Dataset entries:
Segment Open
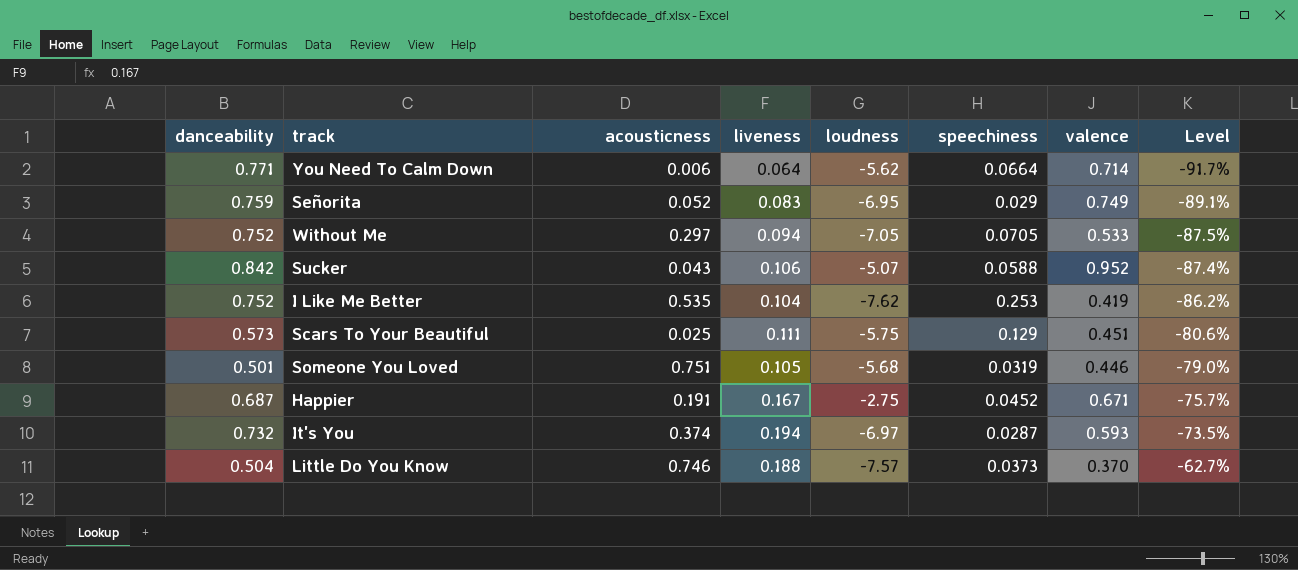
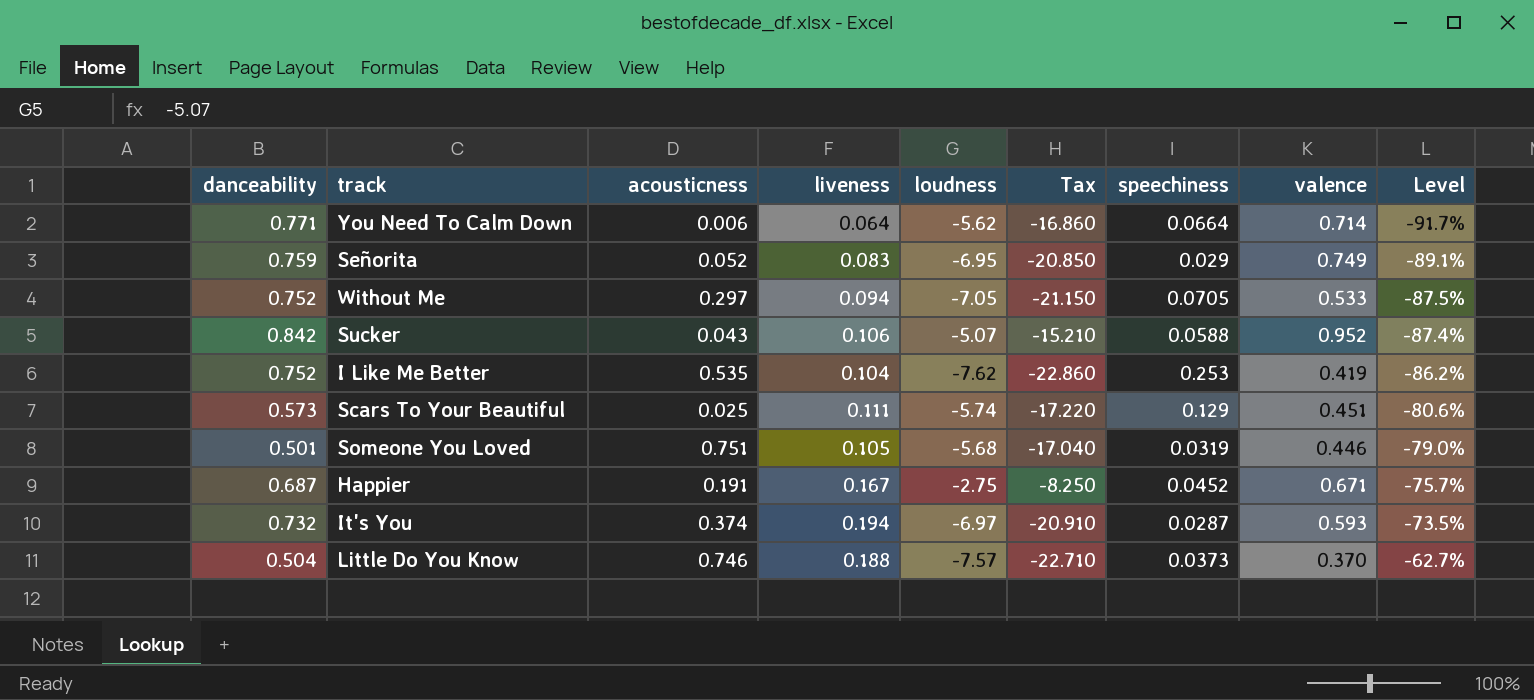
column Tax | formula: none -> [loudness] * 3
Scars To Your Beautiful | loudness: -5.75 -> -5.74

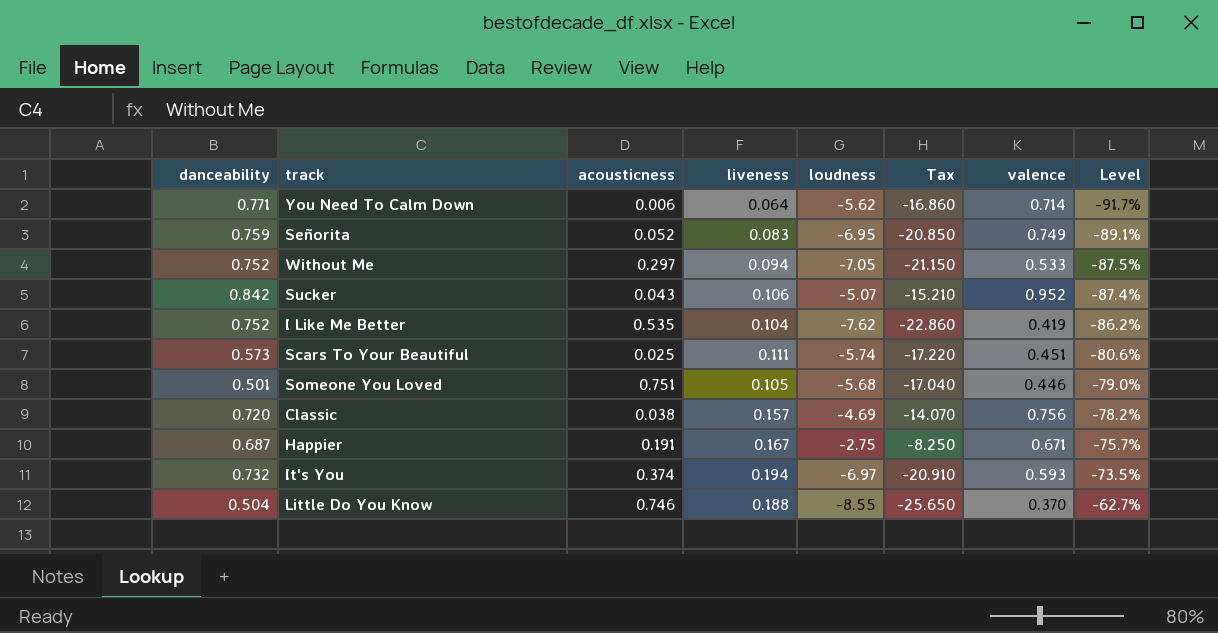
column speechiness | position: 7 -> none
row Classic: none -> 0.720 | 0.038 | 0.157 | -4.69 | -14.070 | 0.756 | -78.2%
Little Do You Know | loudness: -7.57 -> -8.55
Little Do You Know | Tax: -22.710 -> -25.650

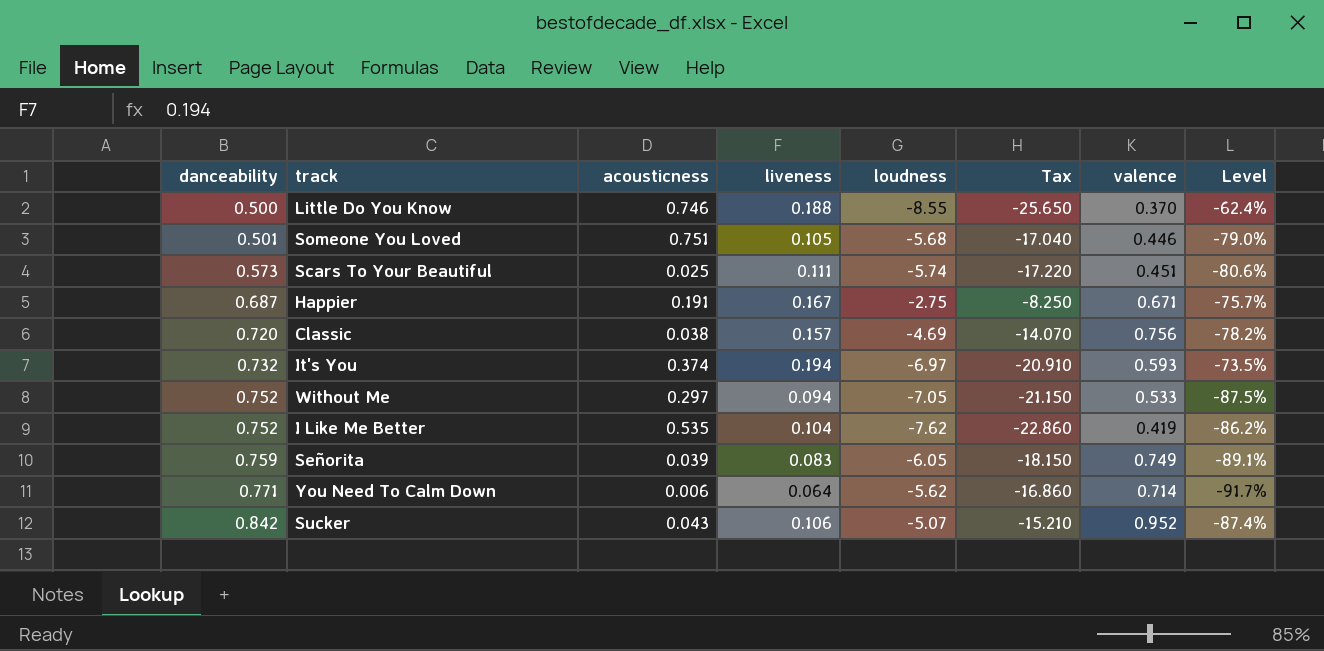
row order: Level ascending -> danceability ascending
Little Do You Know | danceability: 0.504 -> 0.500
Little Do You Know | Level: -62.7% -> -62.4%
Señorita | acousticness: 0.052 -> 0.039
Señorita | loudness: -6.95 -> -6.05
Señorita | Tax: -20.850 -> -18.150

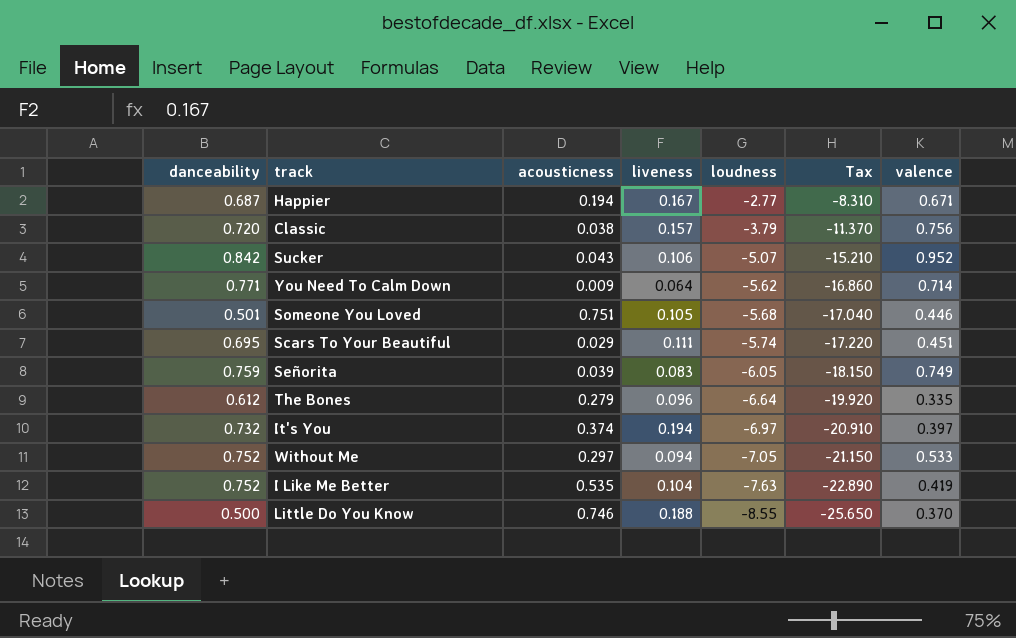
row order: danceability ascending -> loudness descending
column Level | formula: ([liveness] - [danceability]) / [danceability] -> none
Happier | acousticness: 0.191 -> 0.194
Happier | loudness: -2.75 -> -2.77
Happier | Tax: -8.250 -> -8.310
Classic | loudness: -4.69 -> -3.79
Classic | Tax: -14.070 -> -11.370
You Need To Calm Down | acousticness: 0.006 -> 0.009
Scars To Your Beautiful | danceability: 0.573 -> 0.695
Scars To Your Beautiful | acousticness: 0.025 -> 0.029
row The Bones: none -> 0.612 | 0.279 | 0.096 | -6.64 | -19.920 | 0.335
It's You | valence: 0.593 -> 0.397
I Like Me Better | loudness: -7.62 -> -7.63
I Like Me Better | Tax: -22.860 -> -22.890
Segment Closed
:: Activity ::
Output only the lines running from the top of the data above to the line with "Señorita | loudness: -6.95 -> -6.05", inclusive, word for word and without pictures.

:: Result of the task ::
column Tax | formula: none -> [loudness] * 3
Scars To Your Beautiful | loudness: -5.75 -> -5.74

column speechiness | position: 7 -> none
row Classic: none -> 0.720 | 0.038 | 0.157 | -4.69 | -14.070 | 0.756 | -78.2%
Little Do You Know | loudness: -7.57 -> -8.55
Little Do You Know | Tax: -22.710 -> -25.650

row order: Level ascending -> danceability ascending
Little Do You Know | danceability: 0.504 -> 0.500
Little Do You Know | Level: -62.7% -> -62.4%
Señorita | acousticness: 0.052 -> 0.039
Señorita | loudness: -6.95 -> -6.05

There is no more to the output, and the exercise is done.